4-latka, która zatruła sie grzybami, czuje się lepiej
Trzy tygodnie po przeszczepie wątroby stan stan dziewczynki poprawił się na tyle, że lekarze zdecydowali o wypisaniu jej z OIOMu do kliniki chirurgii
Jak powiedziała rzeczniczka stołecznego Centrum Zdrowia Dziecka Joanna Komolka,* 4-latka oddycha już samodzielnie, zaczyna nawiązywać kontakt, a organy pracują na tyle dobrze, że dziewczynka nie musi już przebywać na oddziale intensywnej terapii.* Zostanie przeniesiona do kliniki chirurgi.

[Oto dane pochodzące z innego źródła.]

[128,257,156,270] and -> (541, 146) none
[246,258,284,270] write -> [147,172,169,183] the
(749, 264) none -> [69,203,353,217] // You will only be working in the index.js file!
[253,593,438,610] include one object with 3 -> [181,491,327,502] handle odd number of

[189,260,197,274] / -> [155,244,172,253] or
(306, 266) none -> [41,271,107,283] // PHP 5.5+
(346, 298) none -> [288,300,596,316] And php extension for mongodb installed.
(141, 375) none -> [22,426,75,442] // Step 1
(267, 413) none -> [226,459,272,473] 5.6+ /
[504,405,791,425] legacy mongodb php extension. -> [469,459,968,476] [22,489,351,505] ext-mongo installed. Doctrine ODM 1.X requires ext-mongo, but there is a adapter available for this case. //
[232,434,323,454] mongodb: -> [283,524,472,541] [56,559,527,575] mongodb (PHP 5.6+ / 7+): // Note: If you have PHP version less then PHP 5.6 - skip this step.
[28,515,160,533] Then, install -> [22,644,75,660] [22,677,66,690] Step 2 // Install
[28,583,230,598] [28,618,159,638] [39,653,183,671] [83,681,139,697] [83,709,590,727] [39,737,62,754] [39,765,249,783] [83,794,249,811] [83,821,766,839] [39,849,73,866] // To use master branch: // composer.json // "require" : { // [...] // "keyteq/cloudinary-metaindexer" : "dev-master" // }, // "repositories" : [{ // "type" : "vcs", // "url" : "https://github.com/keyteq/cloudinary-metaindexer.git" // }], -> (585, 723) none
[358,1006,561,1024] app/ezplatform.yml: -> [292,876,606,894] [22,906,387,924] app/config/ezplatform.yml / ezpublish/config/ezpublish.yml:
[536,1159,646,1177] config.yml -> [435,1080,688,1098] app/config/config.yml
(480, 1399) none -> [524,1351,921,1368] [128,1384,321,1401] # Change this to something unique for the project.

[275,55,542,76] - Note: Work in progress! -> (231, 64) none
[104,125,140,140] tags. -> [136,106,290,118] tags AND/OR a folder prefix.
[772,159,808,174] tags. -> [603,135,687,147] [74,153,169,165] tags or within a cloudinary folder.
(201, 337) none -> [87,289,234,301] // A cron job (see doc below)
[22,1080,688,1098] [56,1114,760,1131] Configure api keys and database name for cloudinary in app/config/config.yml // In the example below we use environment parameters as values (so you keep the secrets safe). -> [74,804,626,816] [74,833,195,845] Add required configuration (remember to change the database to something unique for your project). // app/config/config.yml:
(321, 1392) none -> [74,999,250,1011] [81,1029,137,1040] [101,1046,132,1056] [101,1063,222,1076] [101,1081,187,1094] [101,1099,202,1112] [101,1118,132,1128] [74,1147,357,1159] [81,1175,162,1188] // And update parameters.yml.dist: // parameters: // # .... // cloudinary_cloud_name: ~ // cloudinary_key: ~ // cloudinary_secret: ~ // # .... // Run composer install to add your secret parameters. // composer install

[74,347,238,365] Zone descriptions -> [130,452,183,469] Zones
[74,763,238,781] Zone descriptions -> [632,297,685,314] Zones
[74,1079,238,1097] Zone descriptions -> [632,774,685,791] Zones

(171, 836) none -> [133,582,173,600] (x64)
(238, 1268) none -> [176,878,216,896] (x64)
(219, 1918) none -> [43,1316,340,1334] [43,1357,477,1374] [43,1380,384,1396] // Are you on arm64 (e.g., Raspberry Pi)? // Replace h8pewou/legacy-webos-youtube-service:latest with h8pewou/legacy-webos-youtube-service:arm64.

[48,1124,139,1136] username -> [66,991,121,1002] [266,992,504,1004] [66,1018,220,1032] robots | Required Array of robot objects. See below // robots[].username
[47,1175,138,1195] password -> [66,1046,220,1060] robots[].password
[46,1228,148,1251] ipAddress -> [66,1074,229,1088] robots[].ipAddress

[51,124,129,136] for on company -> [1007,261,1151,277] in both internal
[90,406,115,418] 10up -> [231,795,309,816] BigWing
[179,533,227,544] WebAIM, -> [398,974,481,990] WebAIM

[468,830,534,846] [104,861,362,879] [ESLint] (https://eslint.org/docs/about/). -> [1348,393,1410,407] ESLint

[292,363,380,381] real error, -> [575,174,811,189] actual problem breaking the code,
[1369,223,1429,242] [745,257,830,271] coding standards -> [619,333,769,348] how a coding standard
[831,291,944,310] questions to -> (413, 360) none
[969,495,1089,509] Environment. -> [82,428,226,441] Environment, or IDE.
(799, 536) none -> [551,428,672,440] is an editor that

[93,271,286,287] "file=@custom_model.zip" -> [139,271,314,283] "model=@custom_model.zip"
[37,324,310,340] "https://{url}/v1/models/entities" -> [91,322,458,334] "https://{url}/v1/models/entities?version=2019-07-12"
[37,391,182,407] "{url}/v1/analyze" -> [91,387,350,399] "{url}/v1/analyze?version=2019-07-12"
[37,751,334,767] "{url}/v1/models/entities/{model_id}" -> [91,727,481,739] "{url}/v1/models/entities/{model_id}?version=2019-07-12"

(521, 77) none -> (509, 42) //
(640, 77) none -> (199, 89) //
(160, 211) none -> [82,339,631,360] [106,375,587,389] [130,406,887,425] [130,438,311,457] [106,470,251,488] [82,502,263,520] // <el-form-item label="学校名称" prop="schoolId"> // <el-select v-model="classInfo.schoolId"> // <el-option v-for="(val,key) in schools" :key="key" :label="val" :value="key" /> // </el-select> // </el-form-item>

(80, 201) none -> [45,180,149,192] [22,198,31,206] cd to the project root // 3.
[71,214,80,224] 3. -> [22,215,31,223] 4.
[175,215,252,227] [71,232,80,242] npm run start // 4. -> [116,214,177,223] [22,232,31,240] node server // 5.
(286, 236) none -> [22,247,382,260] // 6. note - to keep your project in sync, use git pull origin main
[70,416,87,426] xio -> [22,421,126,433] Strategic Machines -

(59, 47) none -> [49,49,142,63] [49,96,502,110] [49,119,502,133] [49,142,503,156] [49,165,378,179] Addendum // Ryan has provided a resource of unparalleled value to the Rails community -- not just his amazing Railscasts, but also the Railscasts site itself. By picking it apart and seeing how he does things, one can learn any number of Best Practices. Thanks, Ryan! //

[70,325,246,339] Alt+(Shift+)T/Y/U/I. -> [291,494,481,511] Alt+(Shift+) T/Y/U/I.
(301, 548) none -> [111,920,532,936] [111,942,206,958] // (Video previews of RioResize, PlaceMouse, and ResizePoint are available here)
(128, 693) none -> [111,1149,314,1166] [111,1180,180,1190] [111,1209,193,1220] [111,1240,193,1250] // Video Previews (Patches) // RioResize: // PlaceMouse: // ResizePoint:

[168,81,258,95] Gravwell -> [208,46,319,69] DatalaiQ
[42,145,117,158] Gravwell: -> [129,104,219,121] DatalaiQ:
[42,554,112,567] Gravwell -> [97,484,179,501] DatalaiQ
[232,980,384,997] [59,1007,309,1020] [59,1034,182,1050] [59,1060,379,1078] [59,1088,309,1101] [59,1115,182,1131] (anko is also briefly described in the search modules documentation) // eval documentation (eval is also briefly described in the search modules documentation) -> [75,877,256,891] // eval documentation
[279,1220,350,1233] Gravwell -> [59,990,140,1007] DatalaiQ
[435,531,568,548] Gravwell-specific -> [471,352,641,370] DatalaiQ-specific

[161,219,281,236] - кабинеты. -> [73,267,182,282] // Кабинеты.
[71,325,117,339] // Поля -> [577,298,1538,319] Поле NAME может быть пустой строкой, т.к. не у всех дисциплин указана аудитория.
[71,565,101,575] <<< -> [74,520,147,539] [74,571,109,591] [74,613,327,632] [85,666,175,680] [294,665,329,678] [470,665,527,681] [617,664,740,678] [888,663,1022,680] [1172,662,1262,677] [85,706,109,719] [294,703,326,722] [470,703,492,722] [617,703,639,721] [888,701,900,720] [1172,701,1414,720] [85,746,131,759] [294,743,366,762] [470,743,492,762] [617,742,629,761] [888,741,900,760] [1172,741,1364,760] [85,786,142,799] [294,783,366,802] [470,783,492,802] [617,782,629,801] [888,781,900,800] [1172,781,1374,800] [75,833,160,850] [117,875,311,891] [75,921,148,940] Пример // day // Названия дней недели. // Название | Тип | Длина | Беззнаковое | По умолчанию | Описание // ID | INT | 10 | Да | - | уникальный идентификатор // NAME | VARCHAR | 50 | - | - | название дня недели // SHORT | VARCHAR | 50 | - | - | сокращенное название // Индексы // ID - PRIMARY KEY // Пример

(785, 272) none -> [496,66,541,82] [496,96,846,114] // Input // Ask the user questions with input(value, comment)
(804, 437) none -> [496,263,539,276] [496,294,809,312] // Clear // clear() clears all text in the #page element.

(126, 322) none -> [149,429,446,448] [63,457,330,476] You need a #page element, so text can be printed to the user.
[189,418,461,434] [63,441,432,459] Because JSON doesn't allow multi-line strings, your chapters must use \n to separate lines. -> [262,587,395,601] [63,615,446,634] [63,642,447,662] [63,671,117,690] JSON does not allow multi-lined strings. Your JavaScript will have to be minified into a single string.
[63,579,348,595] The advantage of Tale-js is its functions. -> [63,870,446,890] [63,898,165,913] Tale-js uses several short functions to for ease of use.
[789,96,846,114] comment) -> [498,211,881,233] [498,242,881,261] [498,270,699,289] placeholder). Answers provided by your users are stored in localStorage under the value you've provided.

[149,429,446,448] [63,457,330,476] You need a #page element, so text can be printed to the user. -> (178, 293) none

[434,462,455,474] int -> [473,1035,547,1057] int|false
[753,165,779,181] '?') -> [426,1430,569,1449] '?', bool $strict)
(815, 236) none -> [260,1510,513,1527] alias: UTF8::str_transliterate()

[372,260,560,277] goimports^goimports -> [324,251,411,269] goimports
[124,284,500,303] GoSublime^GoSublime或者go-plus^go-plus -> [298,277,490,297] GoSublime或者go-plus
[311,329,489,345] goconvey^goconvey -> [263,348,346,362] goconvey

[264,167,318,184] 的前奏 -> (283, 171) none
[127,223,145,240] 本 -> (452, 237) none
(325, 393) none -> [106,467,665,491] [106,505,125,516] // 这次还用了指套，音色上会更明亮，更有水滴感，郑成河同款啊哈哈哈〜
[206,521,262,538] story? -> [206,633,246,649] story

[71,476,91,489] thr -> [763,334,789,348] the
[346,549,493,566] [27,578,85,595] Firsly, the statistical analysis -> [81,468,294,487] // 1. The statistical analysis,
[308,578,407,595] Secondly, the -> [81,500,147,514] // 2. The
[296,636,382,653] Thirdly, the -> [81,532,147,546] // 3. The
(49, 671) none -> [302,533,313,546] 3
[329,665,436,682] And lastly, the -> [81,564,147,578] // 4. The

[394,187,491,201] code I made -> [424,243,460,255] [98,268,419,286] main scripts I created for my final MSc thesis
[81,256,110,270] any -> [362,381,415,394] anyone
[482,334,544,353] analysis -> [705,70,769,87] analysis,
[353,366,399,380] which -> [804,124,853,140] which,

Dziecko trafiło do szpitala we wrześniu tego roku, po zatruciu muchomorem sromotnikowym, który znalazł się w przygotowanej przez rodziców zupie. *Początkowo przebywało w szpitalu w Oleśnie (woj. opolskie), potem zostało przewiezione do Centrum Zdrowia Dziecka w Warszawie. ***
Operacja przeszczepu wykonana trzy tygodnie temu trwała 9 godzin. Operacja była możliwa, ponieważ szybko znalazł się dawca. Przed operacją dziewczynka była utrzymywana w stanie śpiączki farmakologicznej, a jej stan był ciężki. O życie czterolatki walczył kilkunastoosobowy zespół lekarzy: chirurgów, transplantologów, anestezjologów i radiologów.
Warto wiedzieć, że grzyby budzące nasze wątpliwości, można BEZPŁATNIE sprawdzić w stacjach sanitarno-epidemiologicznych. Podczas zbierania często można się pomylić. Handlujący na targowiskach powinni dysponować odpowiednim atestem.